You use a custom class with a classmethod `__get_validators__`. It will be called to get validators to parse and validate the input data.

> These validators have the same semantics as in `Validators`, you can declare a parameter `config`, `field`, etc.

In [1]:
import re
from pydantic import BaseModel, ValidationError
from pydantic.fields import ModelField
from typing import TypeVar, Generic

In [2]:
# https://en.wikipedia.org/wiki/Postcodes_in_the_United_Kingdom#Validation
post_code_regex = re.compile(
    r"(?:"
    r"([A-Z]{1,2}[0-9][A-Z0-9]?|ASCN|STHL|TDCU|BBND|[BFS]IQQ|PCRN|TKCA) ?"
    r"([0-9][A-Z]{2})|"
    r"(BFPO) ?([0-9]{1,4})|"
    r"(KY[0-9]|MSR|VG|AI)[ -]?[0-9]{4}|"
    r"([A-Z]{2}) ?([0-9]{2})|"
    r"(GE) ?(CX)|"
    r"(GIR) ?(0A{2})|"
    r"(SAN) ?(TA1)"
    r")"
)

In [3]:
class PostCode(str):
    """
    Partial UK postcode validation.
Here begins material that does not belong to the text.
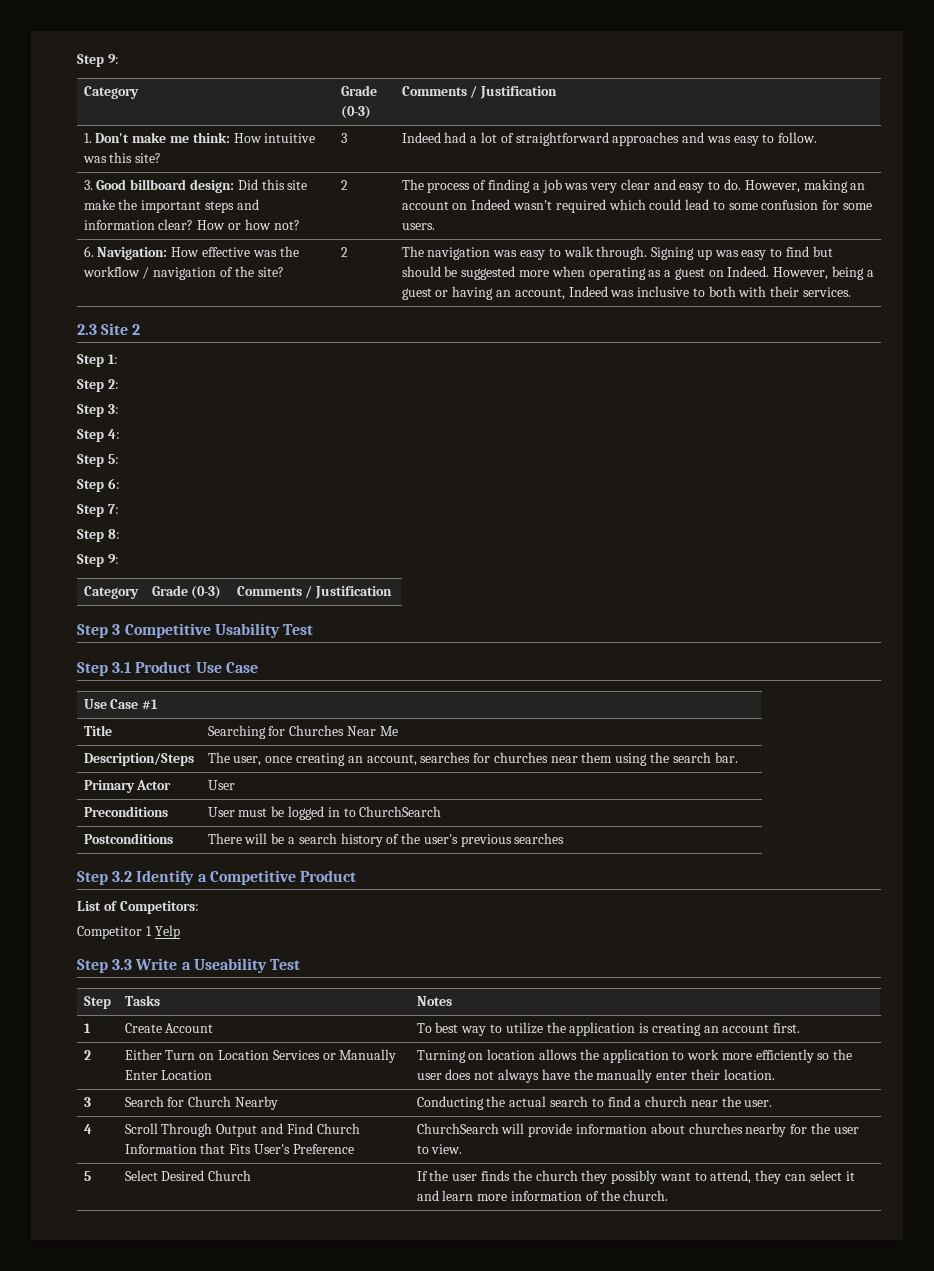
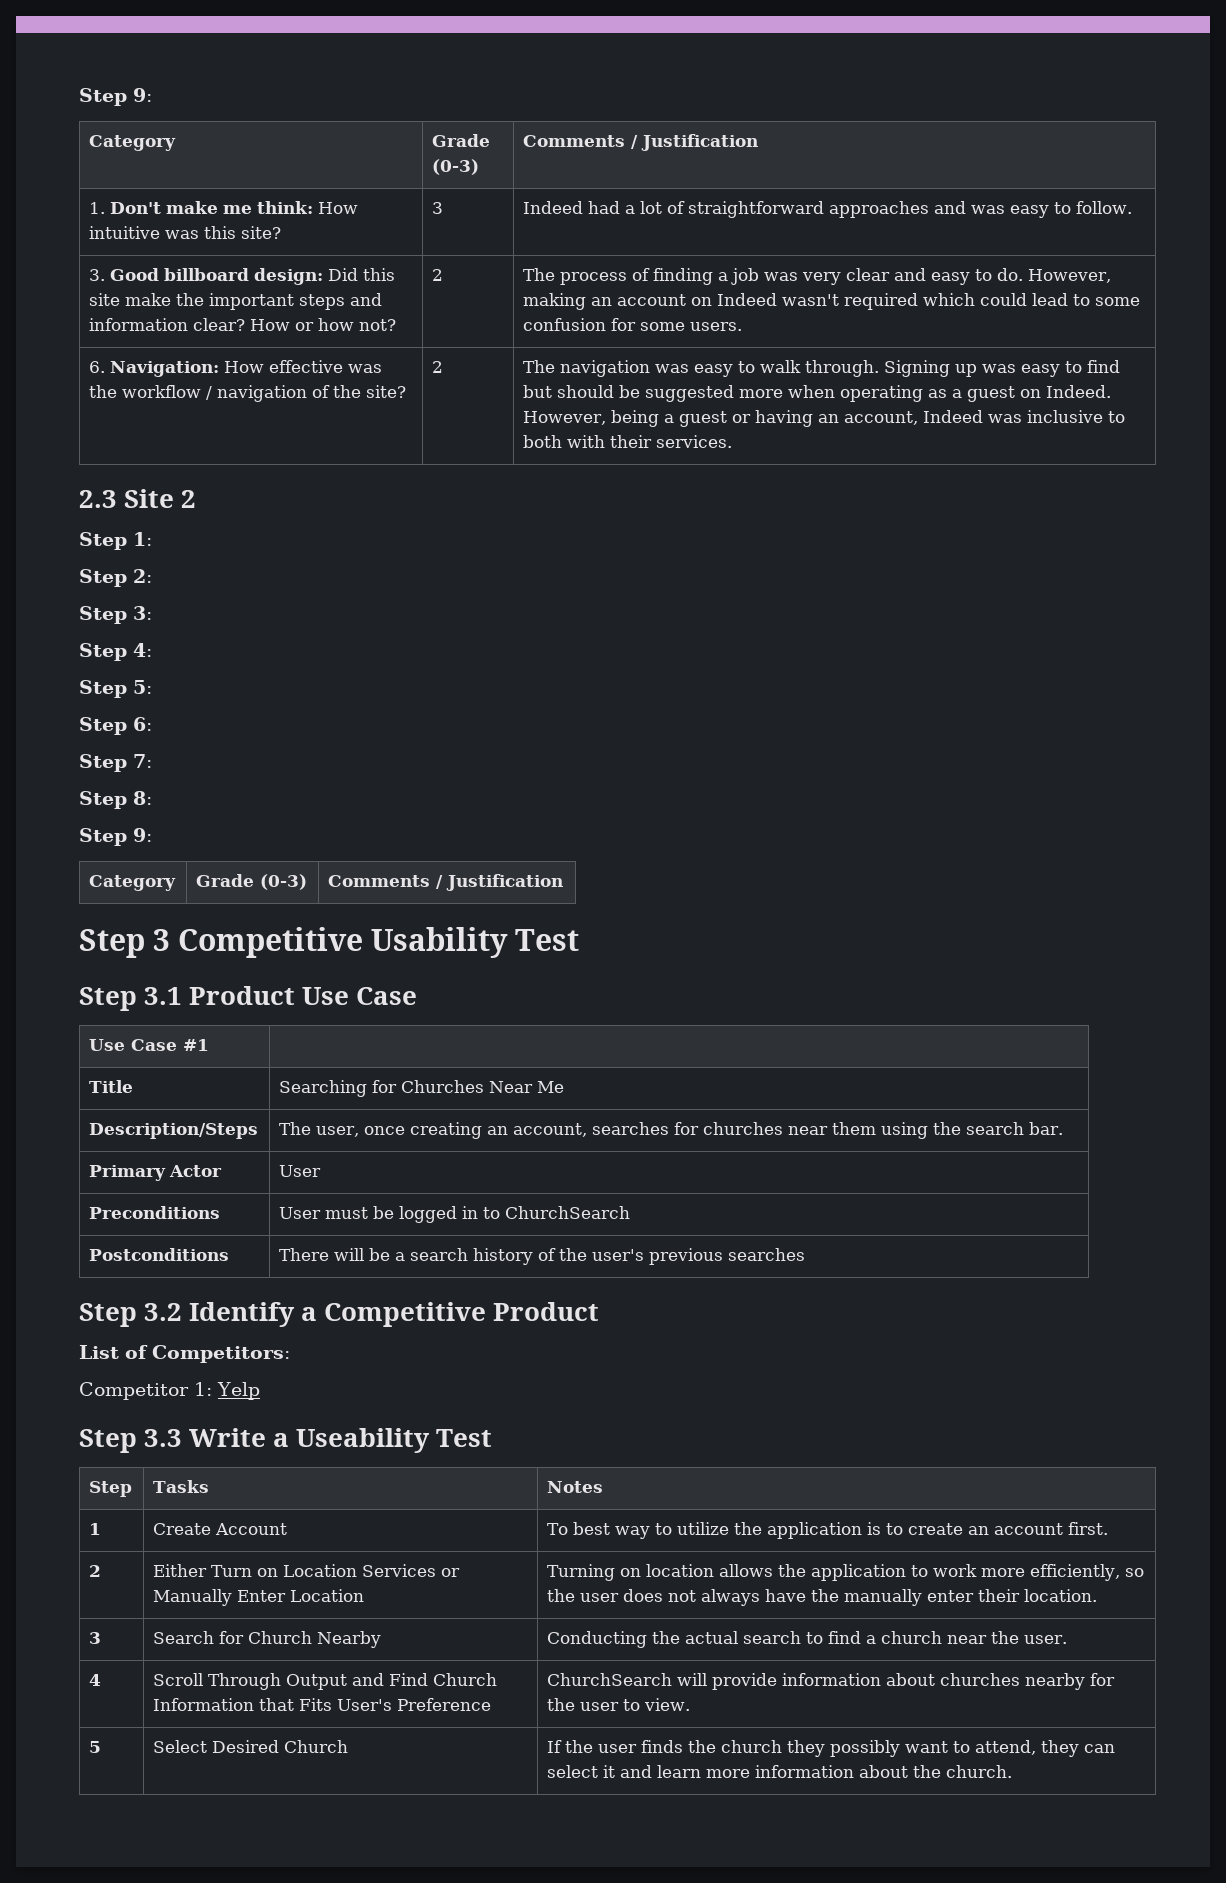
[145,926,152,936] 1 -> [194,1382,212,1396] 1:
[651,1023,701,1036] creating -> [886,1523,964,1535] to create
[755,1049,814,1063] efficiently -> [1030,1564,1121,1581] efficiently,
[585,1191,599,1201] of -> [859,1765,909,1778] about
Note: this is just an example, and is not
    intended for use in production; in particular this does NOT guarantee
    a postcode exists, just that it has a valid format.
    """
    
    @classmethod
    def __get_validators__(cls):
        # one or more validators may be yielded which will be called in the
        # order to validate the input, each validator will receive as an input
        # the value returned from the previous validator
        yield cls.validate
    
    @classmethod
    def validate(cls, v):
        if not isinstance(v, str):
            raise TypeError("string required")
        m = post_code_regex.fullmatch(v.upper())
        if not m:
            raise ValueError("invalid postcode format")
        # you could also return a string here which would mean model.post_code
        # would be a string, pydantic won't care but you could end up with some
        # confusion since the value's type won't match the type annotation
        # exactly
        return cls(f"{m.group(1)} {m.group(2)}")
    
    def __repr__(self):
        return f"PostCode({super().__repr__()})"

In [4]:
class Model(BaseModel):
    post_code: PostCode

In [5]:
model = Model(post_code="sw8 5el")
print(f"{model = }")
print(f"{model.post_code = }")

model = Model(post_code=PostCode('SW8 5EL'))
model.post_code = PostCode('SW8 5EL')


In [6]:
print(f"{Model.schema() = }")

Model.schema() = {'title': 'Model', 'type': 'object', 'properties': {'post_code': {'title': 'Post Code', 'type': 'string'}}, 'required': ['post_code']}


Similar validation could be achieved using `constr(regex=...)` except the value won't be formatted with a space, the schema would just include the full pattern and the returned value would be a vanilla string.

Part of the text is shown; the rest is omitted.